→ **PROMPT**: Where the records below show a line containing "Yuru Log 2 Sheets", start copying; end with the line containing "payment method: Google", and copy it too.

### DATA FOR THE TASK

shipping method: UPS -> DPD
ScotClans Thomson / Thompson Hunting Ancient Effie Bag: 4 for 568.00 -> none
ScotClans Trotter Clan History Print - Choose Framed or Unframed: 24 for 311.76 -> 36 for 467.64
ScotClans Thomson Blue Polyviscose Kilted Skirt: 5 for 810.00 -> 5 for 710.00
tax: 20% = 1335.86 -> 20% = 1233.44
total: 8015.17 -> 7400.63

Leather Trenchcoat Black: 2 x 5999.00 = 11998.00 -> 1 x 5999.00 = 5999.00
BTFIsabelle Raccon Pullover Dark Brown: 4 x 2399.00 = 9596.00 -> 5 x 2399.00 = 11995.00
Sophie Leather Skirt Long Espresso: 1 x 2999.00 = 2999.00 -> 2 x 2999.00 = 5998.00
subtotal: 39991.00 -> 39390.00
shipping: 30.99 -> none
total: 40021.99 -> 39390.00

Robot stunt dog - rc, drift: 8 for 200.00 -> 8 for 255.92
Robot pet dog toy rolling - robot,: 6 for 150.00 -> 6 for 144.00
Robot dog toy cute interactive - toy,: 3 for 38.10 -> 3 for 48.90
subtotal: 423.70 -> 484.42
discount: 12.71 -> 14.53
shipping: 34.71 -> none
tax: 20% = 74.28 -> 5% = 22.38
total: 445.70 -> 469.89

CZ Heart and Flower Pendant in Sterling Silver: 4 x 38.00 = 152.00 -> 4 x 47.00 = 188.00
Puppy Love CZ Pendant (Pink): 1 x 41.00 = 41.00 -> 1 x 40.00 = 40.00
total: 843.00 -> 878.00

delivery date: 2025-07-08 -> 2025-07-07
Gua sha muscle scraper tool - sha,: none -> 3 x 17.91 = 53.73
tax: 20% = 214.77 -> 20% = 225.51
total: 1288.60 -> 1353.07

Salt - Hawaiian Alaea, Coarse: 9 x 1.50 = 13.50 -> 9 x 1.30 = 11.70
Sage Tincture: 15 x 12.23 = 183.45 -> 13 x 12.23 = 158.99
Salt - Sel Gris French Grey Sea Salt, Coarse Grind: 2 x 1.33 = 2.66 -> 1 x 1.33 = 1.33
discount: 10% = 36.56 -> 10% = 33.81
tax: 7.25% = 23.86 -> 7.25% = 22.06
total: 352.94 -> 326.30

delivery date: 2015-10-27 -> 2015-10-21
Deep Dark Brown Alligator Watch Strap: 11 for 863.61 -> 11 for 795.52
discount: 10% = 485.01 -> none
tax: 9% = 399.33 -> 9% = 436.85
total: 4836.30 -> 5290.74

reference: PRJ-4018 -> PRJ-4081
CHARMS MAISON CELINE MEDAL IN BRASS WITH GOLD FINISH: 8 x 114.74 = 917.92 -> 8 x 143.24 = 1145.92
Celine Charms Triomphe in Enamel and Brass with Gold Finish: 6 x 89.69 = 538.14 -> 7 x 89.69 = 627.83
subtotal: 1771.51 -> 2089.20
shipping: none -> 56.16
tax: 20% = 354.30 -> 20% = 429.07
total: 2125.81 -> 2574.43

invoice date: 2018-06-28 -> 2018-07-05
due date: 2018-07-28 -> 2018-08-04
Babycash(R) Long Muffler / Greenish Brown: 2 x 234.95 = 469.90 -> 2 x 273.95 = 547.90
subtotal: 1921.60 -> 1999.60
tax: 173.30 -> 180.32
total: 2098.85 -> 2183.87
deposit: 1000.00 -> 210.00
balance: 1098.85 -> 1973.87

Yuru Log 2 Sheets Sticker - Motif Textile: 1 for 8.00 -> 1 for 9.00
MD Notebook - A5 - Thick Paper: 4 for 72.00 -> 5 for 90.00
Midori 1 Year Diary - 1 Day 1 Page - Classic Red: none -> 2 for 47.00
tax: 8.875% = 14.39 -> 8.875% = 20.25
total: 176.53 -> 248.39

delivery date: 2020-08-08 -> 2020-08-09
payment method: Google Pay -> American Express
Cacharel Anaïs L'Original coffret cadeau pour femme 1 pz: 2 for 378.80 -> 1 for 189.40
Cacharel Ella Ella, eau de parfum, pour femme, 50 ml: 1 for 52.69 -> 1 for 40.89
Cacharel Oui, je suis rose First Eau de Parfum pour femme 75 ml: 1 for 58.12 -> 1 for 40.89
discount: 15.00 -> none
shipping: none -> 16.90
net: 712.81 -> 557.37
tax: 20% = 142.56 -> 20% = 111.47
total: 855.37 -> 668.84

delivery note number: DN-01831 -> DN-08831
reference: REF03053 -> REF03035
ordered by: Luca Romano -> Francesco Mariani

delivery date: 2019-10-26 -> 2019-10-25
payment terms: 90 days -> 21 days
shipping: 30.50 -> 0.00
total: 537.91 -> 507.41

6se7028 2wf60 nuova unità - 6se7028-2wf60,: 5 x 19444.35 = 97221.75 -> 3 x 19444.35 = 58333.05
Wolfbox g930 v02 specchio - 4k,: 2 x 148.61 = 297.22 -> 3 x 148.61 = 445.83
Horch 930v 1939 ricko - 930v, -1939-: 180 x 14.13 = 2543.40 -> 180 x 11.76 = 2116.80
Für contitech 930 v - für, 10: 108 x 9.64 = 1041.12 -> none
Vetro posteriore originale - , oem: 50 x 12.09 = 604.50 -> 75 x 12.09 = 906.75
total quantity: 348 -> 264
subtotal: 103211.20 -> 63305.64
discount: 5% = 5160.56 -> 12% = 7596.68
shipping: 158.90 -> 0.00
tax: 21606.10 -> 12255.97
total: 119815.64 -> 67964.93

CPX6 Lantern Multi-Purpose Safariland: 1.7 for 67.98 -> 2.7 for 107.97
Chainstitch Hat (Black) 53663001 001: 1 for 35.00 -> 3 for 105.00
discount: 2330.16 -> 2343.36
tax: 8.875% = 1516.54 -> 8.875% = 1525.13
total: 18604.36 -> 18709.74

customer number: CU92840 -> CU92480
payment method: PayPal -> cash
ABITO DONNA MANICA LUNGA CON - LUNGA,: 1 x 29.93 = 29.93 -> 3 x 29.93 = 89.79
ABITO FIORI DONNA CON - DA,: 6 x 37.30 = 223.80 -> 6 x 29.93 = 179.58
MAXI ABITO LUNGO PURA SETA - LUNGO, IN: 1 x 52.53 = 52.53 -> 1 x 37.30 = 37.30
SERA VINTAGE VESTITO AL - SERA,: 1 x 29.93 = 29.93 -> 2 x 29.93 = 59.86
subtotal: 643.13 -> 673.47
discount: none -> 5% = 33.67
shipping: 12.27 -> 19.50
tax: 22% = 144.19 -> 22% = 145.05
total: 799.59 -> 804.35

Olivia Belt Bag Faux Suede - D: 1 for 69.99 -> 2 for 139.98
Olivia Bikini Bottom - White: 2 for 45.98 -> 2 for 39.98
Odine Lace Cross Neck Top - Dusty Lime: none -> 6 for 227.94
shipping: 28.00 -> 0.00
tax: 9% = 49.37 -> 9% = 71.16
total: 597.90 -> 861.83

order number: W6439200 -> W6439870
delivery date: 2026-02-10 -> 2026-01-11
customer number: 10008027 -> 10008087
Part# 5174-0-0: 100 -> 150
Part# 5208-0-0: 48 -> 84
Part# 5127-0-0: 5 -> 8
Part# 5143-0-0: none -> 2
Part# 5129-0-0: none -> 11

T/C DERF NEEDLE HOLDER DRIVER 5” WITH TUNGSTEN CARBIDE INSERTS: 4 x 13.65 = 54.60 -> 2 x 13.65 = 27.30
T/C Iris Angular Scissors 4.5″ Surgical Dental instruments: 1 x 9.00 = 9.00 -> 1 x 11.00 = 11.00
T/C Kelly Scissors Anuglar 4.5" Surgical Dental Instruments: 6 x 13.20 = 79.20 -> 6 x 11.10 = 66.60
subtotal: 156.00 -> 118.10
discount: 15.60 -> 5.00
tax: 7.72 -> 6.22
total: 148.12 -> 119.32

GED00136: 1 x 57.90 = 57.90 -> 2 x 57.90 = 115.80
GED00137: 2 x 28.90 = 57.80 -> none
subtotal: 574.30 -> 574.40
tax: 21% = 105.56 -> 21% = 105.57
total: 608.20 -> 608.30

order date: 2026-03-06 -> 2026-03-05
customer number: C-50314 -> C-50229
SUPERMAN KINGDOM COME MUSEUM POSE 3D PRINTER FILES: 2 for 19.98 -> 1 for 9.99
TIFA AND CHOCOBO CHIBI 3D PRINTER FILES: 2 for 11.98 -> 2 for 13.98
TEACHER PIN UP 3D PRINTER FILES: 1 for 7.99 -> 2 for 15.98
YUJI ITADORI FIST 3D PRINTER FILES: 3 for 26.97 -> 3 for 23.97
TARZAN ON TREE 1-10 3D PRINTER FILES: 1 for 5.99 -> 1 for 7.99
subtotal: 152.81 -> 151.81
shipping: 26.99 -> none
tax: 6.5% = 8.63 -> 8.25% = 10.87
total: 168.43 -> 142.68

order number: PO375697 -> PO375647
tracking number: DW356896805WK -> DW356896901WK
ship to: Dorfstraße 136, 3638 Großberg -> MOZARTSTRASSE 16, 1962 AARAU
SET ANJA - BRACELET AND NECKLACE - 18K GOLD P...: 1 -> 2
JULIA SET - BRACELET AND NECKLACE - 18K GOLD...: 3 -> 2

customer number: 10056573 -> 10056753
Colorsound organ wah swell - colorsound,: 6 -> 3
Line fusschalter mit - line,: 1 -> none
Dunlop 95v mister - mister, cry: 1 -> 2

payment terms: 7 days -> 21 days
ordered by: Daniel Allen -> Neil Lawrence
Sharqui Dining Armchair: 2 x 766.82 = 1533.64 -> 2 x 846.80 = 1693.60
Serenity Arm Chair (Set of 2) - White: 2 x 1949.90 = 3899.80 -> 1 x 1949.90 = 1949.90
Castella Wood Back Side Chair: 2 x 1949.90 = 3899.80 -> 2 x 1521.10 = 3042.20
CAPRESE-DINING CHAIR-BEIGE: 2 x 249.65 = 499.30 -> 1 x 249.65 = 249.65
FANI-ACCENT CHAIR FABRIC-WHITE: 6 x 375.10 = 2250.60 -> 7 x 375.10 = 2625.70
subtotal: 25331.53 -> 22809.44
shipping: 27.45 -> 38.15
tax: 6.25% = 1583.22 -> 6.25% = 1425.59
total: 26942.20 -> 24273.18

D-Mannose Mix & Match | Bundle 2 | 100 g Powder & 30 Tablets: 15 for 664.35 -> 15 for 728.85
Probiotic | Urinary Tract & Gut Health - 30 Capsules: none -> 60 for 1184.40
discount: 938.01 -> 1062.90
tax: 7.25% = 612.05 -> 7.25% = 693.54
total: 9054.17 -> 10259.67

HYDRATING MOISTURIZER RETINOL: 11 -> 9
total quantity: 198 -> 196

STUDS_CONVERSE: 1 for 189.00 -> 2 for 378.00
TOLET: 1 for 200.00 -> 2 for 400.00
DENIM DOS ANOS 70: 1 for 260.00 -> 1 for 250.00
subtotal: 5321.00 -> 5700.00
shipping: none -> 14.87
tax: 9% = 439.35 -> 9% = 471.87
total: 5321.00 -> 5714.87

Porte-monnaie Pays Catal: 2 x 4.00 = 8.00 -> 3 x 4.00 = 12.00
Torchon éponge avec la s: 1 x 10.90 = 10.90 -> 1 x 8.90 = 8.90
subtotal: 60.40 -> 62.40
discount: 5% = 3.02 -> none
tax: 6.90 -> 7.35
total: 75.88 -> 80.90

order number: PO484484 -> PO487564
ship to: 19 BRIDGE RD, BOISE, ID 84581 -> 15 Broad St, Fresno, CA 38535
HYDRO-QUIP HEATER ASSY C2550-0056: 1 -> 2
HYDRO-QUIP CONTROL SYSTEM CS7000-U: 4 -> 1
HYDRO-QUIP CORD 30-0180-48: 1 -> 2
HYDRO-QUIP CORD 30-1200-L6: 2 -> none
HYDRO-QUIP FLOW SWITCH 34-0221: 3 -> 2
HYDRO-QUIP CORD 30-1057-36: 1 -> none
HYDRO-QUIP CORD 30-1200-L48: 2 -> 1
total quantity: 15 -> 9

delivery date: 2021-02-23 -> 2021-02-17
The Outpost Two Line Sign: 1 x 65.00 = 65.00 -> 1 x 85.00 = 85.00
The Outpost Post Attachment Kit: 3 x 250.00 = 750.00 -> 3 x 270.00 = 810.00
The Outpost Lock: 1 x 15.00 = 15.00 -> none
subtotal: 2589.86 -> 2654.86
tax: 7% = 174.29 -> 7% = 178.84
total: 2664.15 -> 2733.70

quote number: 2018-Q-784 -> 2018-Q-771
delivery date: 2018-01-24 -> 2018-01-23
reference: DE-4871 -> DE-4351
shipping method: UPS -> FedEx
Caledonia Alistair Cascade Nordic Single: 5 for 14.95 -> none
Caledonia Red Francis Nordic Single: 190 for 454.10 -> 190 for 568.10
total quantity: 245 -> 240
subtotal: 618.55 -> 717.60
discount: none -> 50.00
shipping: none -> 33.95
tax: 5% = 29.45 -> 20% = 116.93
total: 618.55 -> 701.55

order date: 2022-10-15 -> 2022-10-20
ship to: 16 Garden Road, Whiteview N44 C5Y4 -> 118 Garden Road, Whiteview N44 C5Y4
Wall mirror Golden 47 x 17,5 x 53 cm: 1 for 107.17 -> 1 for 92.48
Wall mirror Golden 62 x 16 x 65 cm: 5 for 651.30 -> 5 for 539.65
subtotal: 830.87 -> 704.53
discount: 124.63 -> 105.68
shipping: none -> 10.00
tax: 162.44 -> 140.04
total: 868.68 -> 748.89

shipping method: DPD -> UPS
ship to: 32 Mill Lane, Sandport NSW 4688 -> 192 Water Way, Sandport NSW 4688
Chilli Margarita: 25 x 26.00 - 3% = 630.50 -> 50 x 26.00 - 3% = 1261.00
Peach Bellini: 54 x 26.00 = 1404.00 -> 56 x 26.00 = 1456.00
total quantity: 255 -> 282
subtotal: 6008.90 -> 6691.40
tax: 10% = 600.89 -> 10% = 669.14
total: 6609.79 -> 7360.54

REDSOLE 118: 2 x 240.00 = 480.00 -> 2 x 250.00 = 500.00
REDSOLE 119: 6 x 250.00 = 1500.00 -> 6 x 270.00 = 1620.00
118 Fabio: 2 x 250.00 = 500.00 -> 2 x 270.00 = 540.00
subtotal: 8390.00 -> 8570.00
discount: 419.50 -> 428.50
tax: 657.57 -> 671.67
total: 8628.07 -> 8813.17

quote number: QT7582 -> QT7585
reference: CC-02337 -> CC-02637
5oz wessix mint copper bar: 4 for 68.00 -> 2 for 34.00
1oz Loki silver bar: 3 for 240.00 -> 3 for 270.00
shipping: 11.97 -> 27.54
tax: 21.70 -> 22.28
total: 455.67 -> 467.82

######

→ **SOLUTION**:
Yuru Log 2 Sheets Sticker - Motif Textile: 1 for 8.00 -> 1 for 9.00
MD Notebook - A5 - Thick Paper: 4 for 72.00 -> 5 for 90.00
Midori 1 Year Diary - 1 Day 1 Page - Classic Red: none -> 2 for 47.00
tax: 8.875% = 14.39 -> 8.875% = 20.25
total: 176.53 -> 248.39

delivery date: 2020-08-08 -> 2020-08-09
payment method: Google Pay -> American Express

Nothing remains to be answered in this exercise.